Is this evidence that overall the clinical trials process is healthy?
Yes the IDMC is clearly monitoring this trial very carefully and employing risk-based analyses continuously to ensure that first and foremost patient safety is the number one priority.
Does this recommendation impact the rest of the study or other studies?
No. The IDMC recommends continuing enrollment of hospitalized patients requiring either no or low-flow oxygen as the risk/benefit remains acceptable in these cohorts. Moreover, they recommended to keep the outpatient trial going without modification hence implying low risk to patients.
Is the study data still “blinded”?
Yes. The IDMC still monitors the data that is blinded to all those involved. This means that no one but the IDMC has access to the study data.
What is Regeneron’s goal with this program?
They are seeking to have the monoclonal antibody cocktail evaluated by the FDA for a potential Emergency Use Authorization in mild-to-moderate outpatients in high-risk scenarios.
Will Regeneron share these findings with regulators?
Yes they are sharing with the FDA as well as regulators in the UK which is hosting a trial to evaluate REGN-COV2 in hospitalized patients.

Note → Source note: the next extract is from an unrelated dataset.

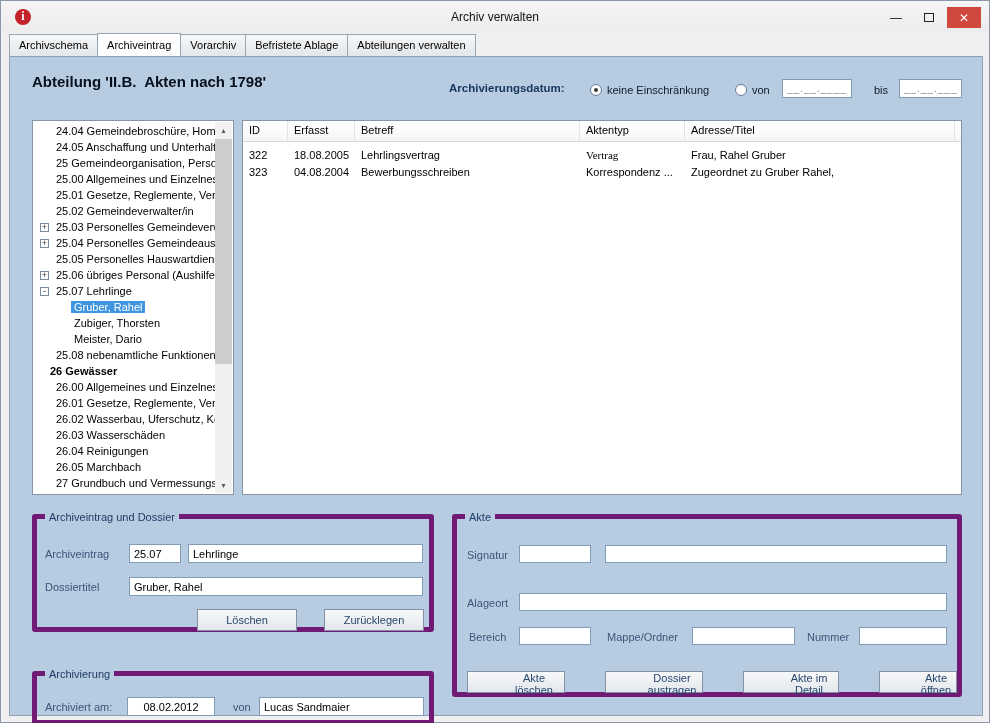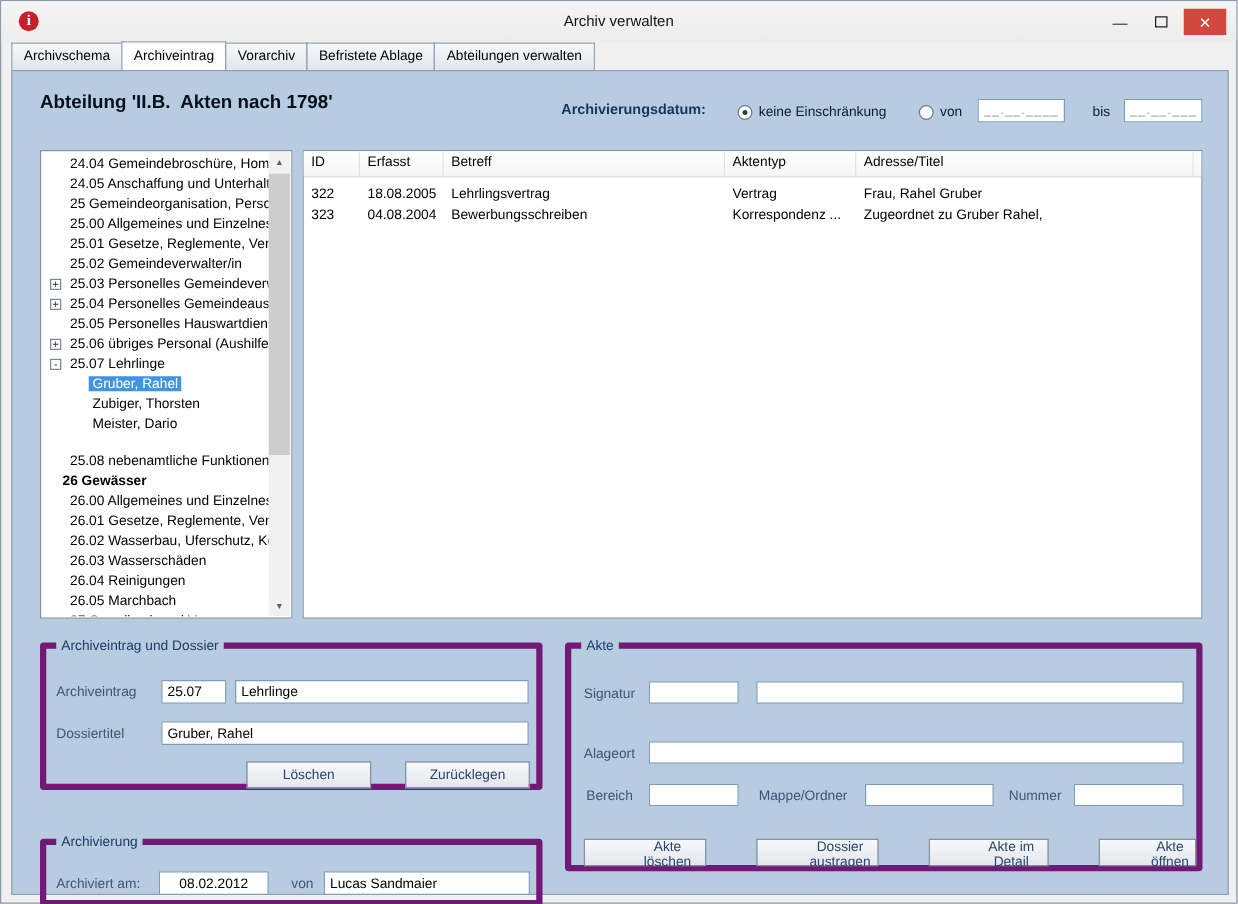"Vertrag" div.list-cell { font-family: none -> Liberation Serif, serif }
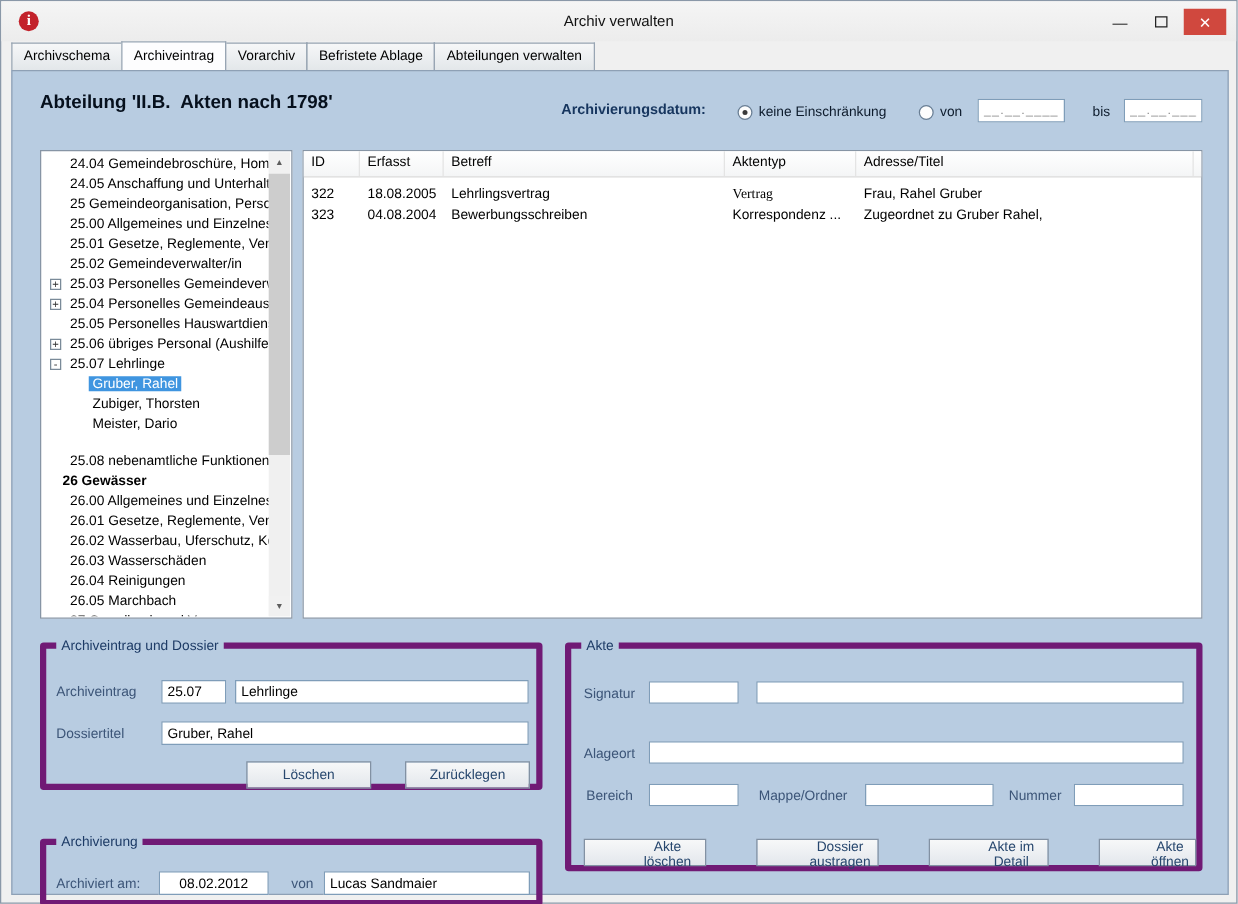"25.08 nebenamtliche Funktionen" div.tree-row { margin-top: 14px -> none }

Is this an example of why not to promote investigational drugs?
Yes. Because investigational drugs are experimental—that is they have not been proven to be safe and effective. Especially when it comes to safety profile there is no track record whatsoever with such a new, advanced and experimental drug. Hence why it was a mistake by POTUS to tout these drugs by name and by company.

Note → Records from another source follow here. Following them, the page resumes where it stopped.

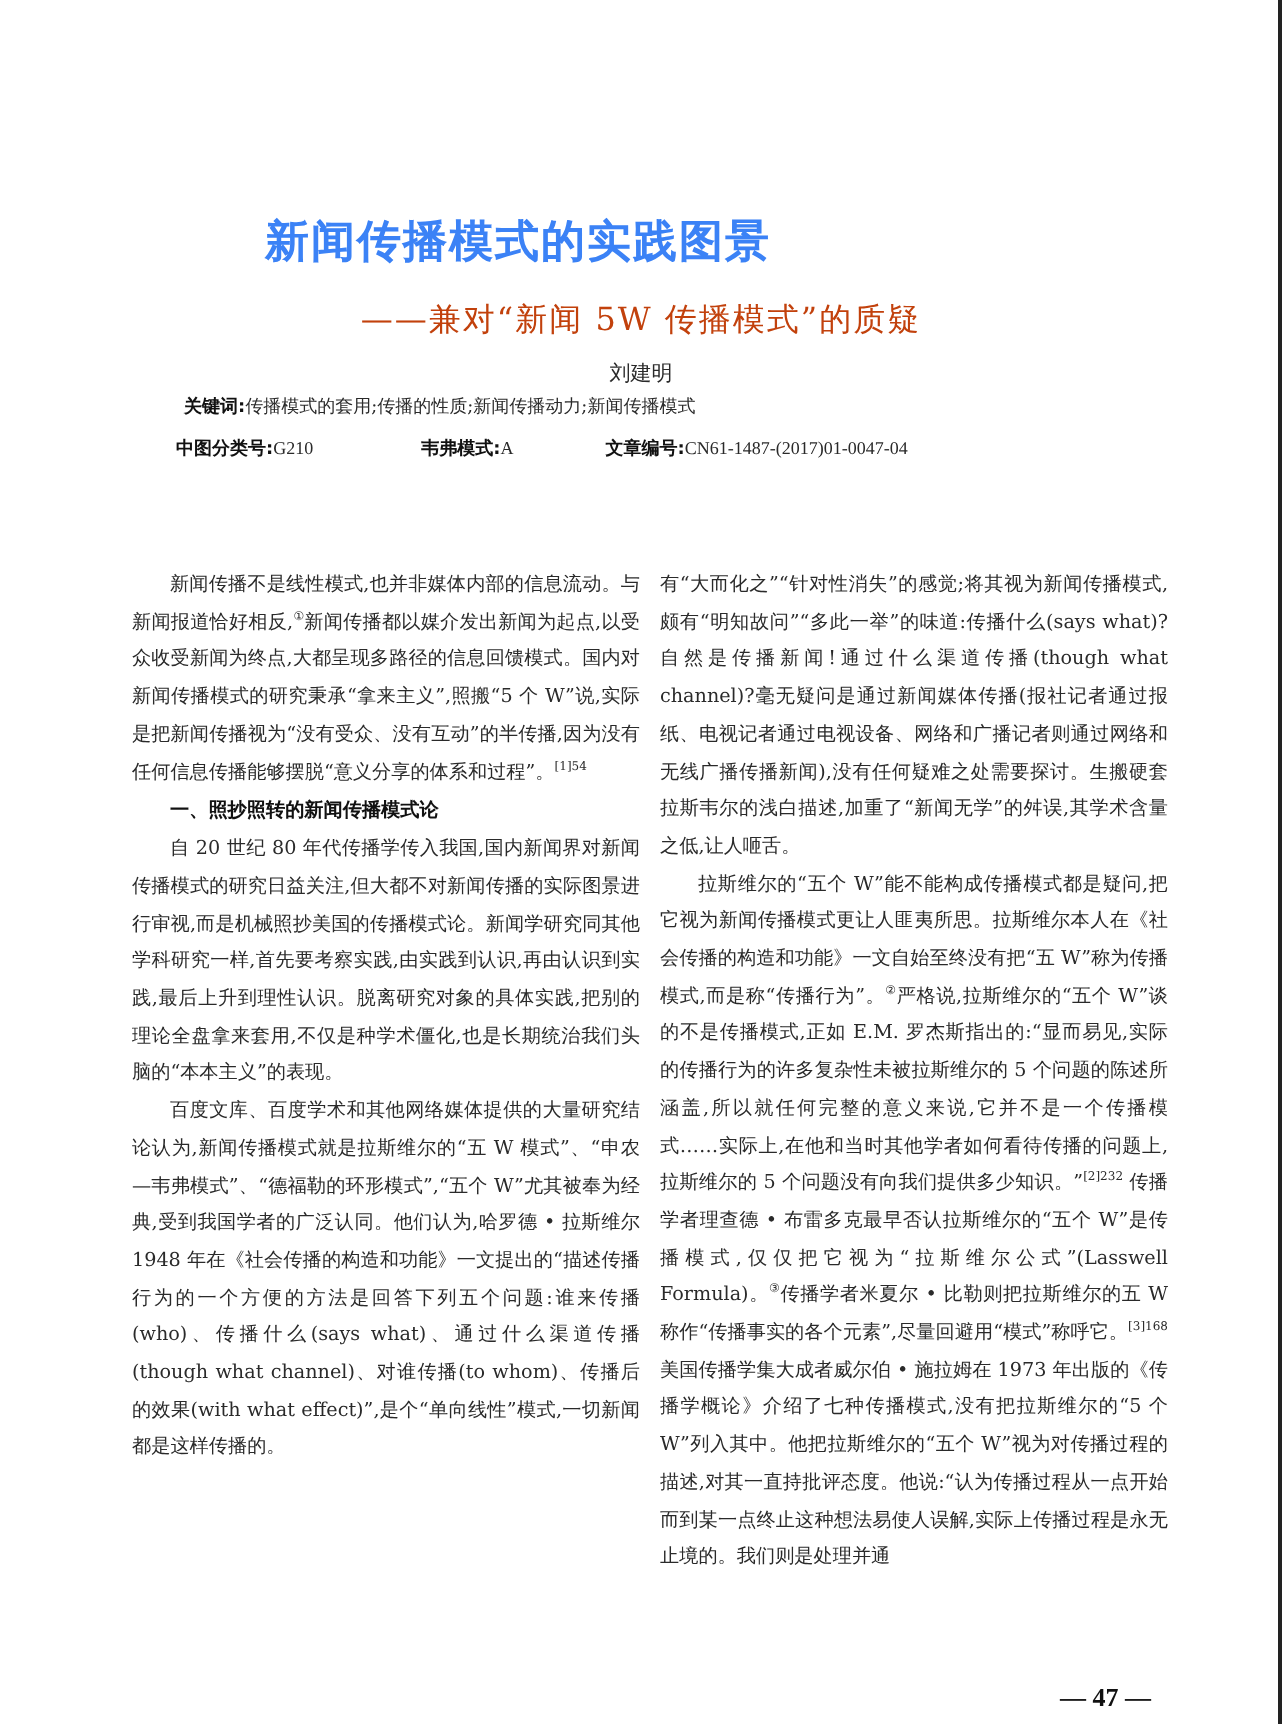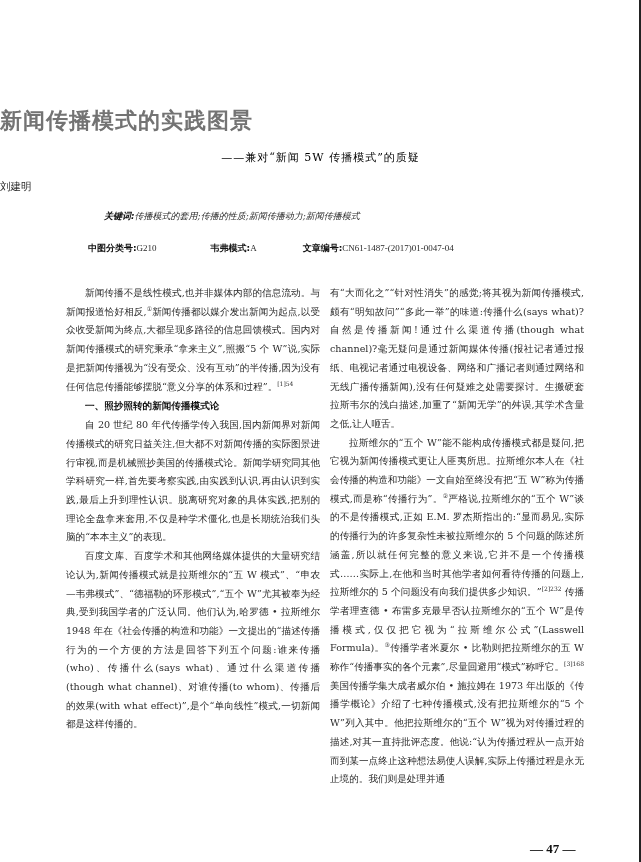"新闻传播模式的实践图景" .title { color: #737373 -> #3b82f6; text-align: none -> center }
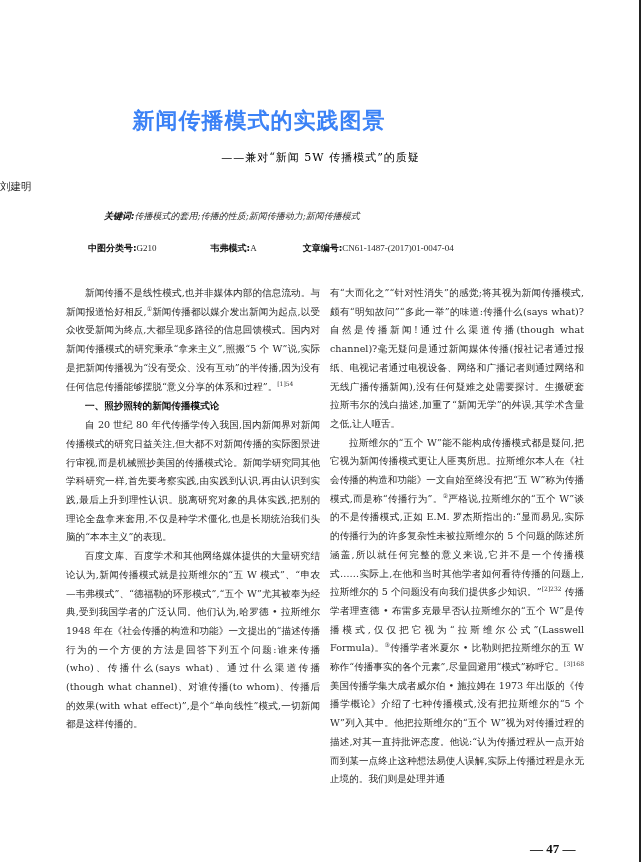"——兼对“新闻 5W 传播模式”的质疑" .subtitle { color: #000000 -> #c2410c; font-size: 11px -> 16px }
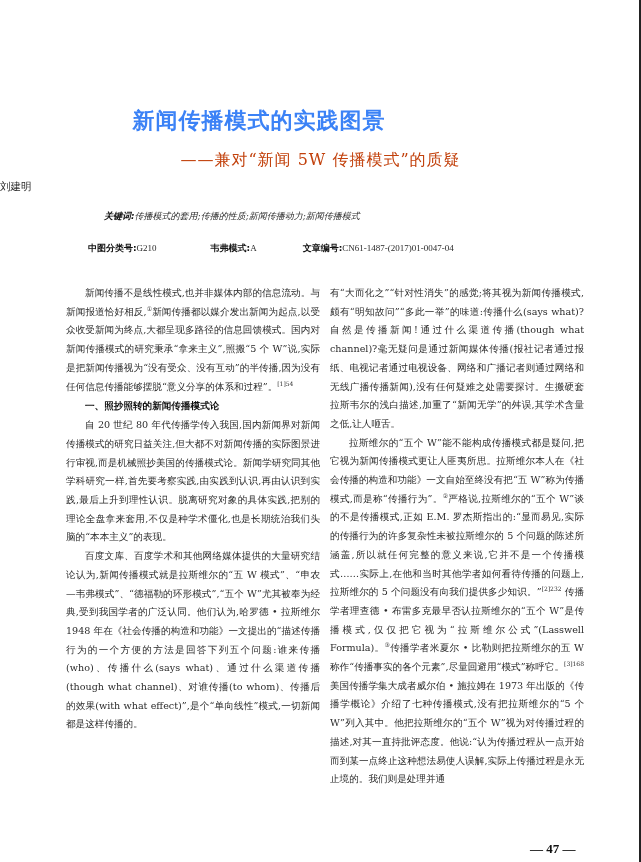"刘建明" .author { text-align: none -> center }
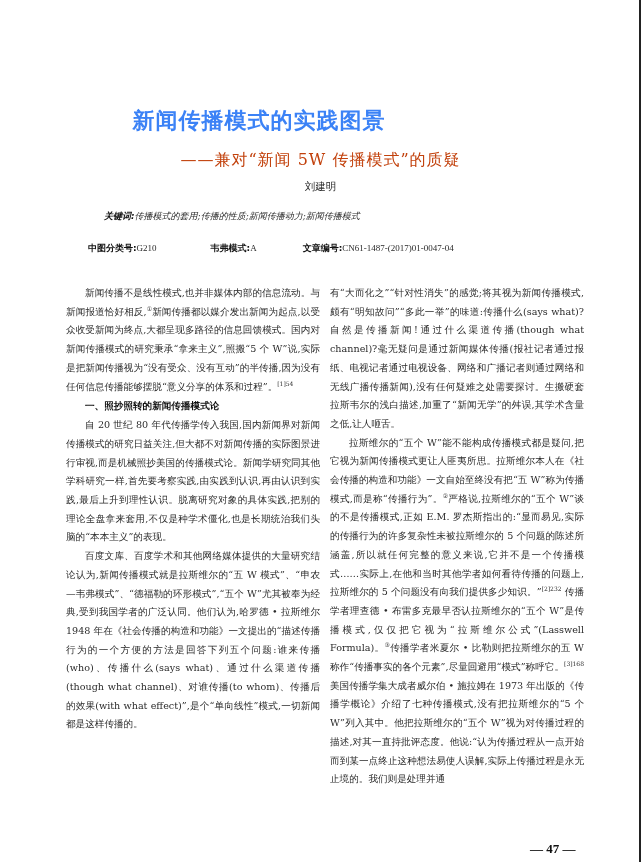"关键词:传播模式的套用;传播的性质;新闻传播动力;新闻传播模式" .abstract .kw { font-style: italic -> none; margin: 16px -> 4px }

Since then, TrialSite has noticed media has picked up on what happened and now positions these Regeneron trials across the nation as the drug that POTUS was given.

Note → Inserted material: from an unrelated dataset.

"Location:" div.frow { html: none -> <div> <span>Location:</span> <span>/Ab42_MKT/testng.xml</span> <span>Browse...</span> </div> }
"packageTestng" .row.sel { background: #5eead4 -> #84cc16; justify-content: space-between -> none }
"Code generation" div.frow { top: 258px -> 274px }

Is there additional sensitivity to this study?
Yes. TrialSite has introduced in past articles how this particular study’s origin is somewhat unorthodox in nature. There was no formal completion of a Phase 1 study to kick off even Phase 2 and 3 trials. Rather, as Regeneron disclosed to TrialSite, the company and FDA entered into an agreement that sentinel cohort population can be used for initial safety signal data. See the link for more information.
Why did this study start in such an unorthodox way?
Probably due to the pandemic. With so many people infected and the horrific death count at the time regulators, NIH/NIAID government supporters and the company sought to get studies moving in an agile and accelerated manner.
Has Regeneron been responsive for questions?
Yes. TrialSite can report that Regeneron has responded to any and all questions sent to them. In fact, they are the most responsive biotech thus far observed in the brief two year history of TrialSite.
Has Regeneron received public (taxpayer funding) for this research and development effort?
Yes. The development and manufacturing of REGN-COV2 has been funded in part with use of federal funds from the Biomedical Advanced Research and Development Authority (BARDA), part of the Office of the Assistant Secretary for Preparedness and Response at the U.S. Department of Health and Human Services under OT number: HHSO100201700020C.
Has Regeneron partnered with Roche to increase global supply of this product?
Yes, they have put a deal together to increase the global supply of REGN-COV2 starting in 2021. They have carved out the following market territory: Regeneron makes the product for the U.S. and Roche the rest of the world.
Does this product show potential?
Yes. Of course, its highly experimental and considerable risk is associated with such a class of product but data thus far appears promising. But no one can be certain until comprehensive data from clinical trials and post-market surveillance can be accumulated, organized and analyzed.